James Wierzba
James Wierzba

Reputation: 17548

How to write TIMESTAMP logical type (INT96) to parquet, using ParquetWriter?

I have a tool that uses a org.apache.parquet.hadoop.ParquetWriter to convert CSV data files to parquet data files.

Currently, it only handles int32, double, and string

I need to support the parquet timestamp logical type (annotated as int96), and I am lost on how to do that because I can't find a precise specification online.

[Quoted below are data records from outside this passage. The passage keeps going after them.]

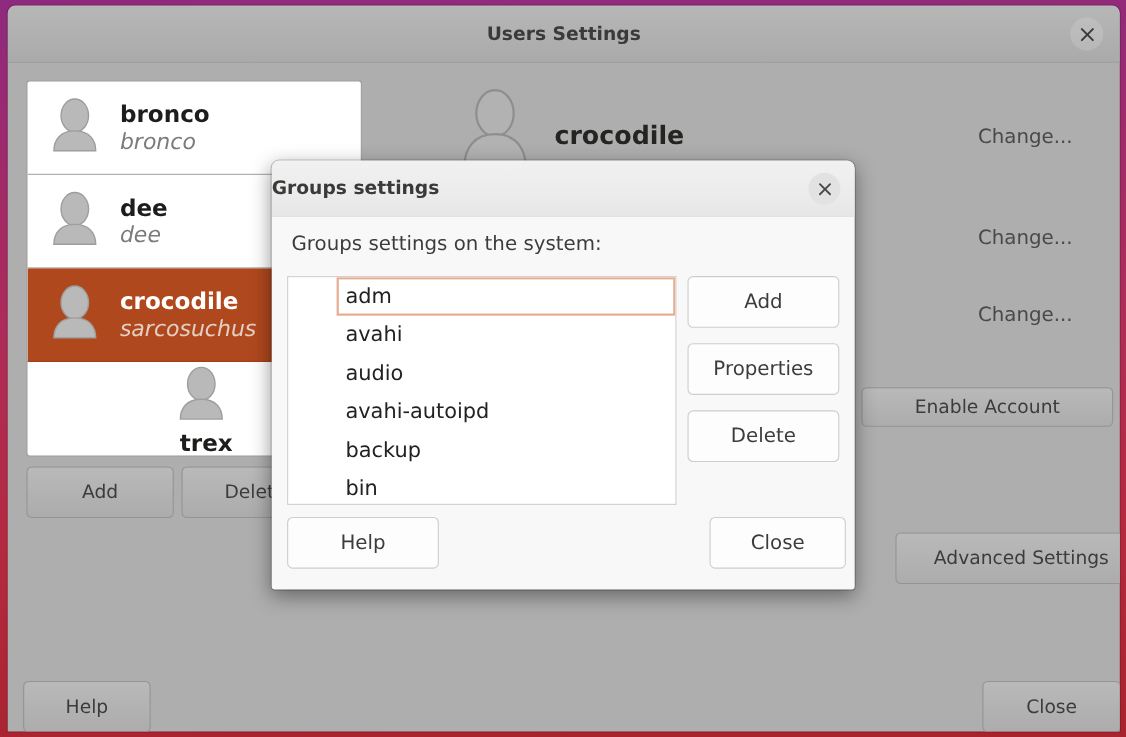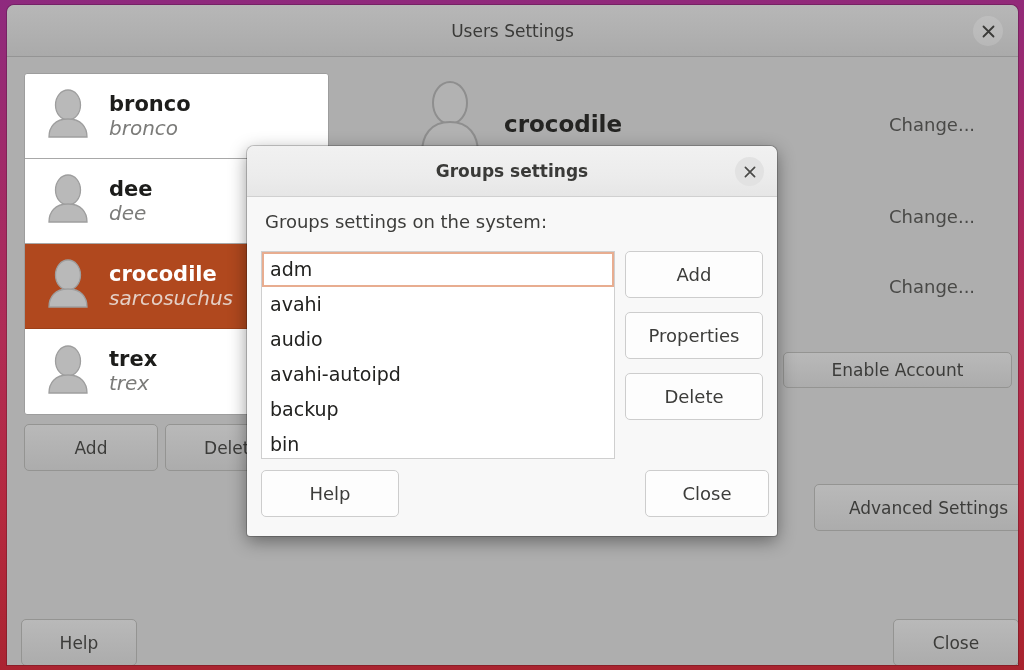--- a/index.html
+++ b/index.html
@@ -32,21 +32,21 @@
     height: 52px;
     background: linear-gradient(180deg, #b7b7b7 0%, #b0b0b0 55%, #aaaaaa 100%);
     border-bottom: 1px solid #949494;
     border-radius: 7px 7px 0 0;
   }
   #main-title {
     position: absolute;
     left: 0; right: 0; top: 16px;
     text-align: center;
     font-size: 17px;
-    font-weight: normal;
+    font-weight: bold;
     color: #3a3a38;
   }
   .win-close {
     position: absolute;
     width: 30px; height: 30px;
     border-radius: 50%;
     background: rgba(255,255,255,0.14);
     border: none;
     cursor: pointer;
     display: flex; align-items: center; justify-content: center;
@@ -65,21 +65,21 @@
     overflow: hidden;
   }
   .user-row {
     height: 85px;
     display: flex;
     align-items: center;
     padding-left: 12px;
     border-bottom: 1px solid #a8a8a8;
     cursor: pointer;
   }
-  .user-row:last-child { border-bottom: none; }
+  .user-row:last-child { border-bottom: none; flex-direction: column; }
   .user-row.selected { background: #b0481e; border-bottom-color: #9d4019; }
   .user-avatar { width: 62px; height: 62px; flex: 0 0 62px; }
   .user-text { margin-left: 10px; line-height: 1.18; }
   .user-name { font-size: 21px; font-weight: bold; color: #1d1d1b; }
   .user-real { font-size: 20px; font-style: italic; color: #7b7b79; }
   .user-row.selected .user-name { color: #ffffff; }
   .user-row.selected .user-real { color: #e4cfc5; text-align: right; }
 
   
   .btn {
@@ -138,38 +138,39 @@
   }
   #dialog-titlebar {
     position: relative;
     height: 51px;
     background: linear-gradient(180deg, #f1f1f1 0%, #ececec 60%, #e6e6e6 100%);
     border-bottom: 1px solid #d0d0d0;
     border-radius: 7px 7px 0 0;
   }
   #dialog-title {
     position: absolute; left: 0; right: 0; top: 15px;
-    text-align: center; font-size: 17px; font-weight: bold; color: #3a3a38;
+    text-align: left; font-size: 17px; font-weight: bold; color: #3a3a38;
   }
   #dialog-close {
     position: absolute; right: 13px; top: 11px;
     width: 29px; height: 29px; border-radius: 50%;
     background: #e2e2e2; border: none; cursor: pointer;
     display: flex; align-items: center; justify-content: center;
   }
   #dialog-label {
     position: absolute; left: 18px; top: 65px;
     font-size: 18px; color: #3c3c3a;
   }
   #group-list {
     position: absolute; left: 14px; top: 105px;
     width: 354px; height: 208px;
     background: #ffffff;
     border: 1px solid #cfcfcf;
     overflow: hidden;
+    padding-left: 44px;
   }
   .group-item {
     height: 35px;
     line-height: 35px;
     padding-left: 8px;
     font-size: 19px;
     color: #222220;
     cursor: pointer;
   }
   .group-item.focused {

It appears this timestamp encoding (int96) is rare and not well supported. I've found very little specification details online. This github README states that:

Timestamps saved as an int96 are made up of the nanoseconds in the day (first 8 byte) and the Julian day (last 4 bytes).

Specifically:

  1. Which parquet Type do I use for the column in MessageType schema? I assume I should use the primitive type, PrimitiveTypeName.INT96, but I'm not sure if there may be a way to specify a logical type?
  2. How do I write the data? i.e. In what format do I write the timestamp to the group? For an INT96 timestamp, I assume I must write some binary type?

Here is a simplified version of my code that demonstrates what I am trying to do. Specifically, take a look at the "TODO" comments, these are the two points in the code that correlate to the questions above.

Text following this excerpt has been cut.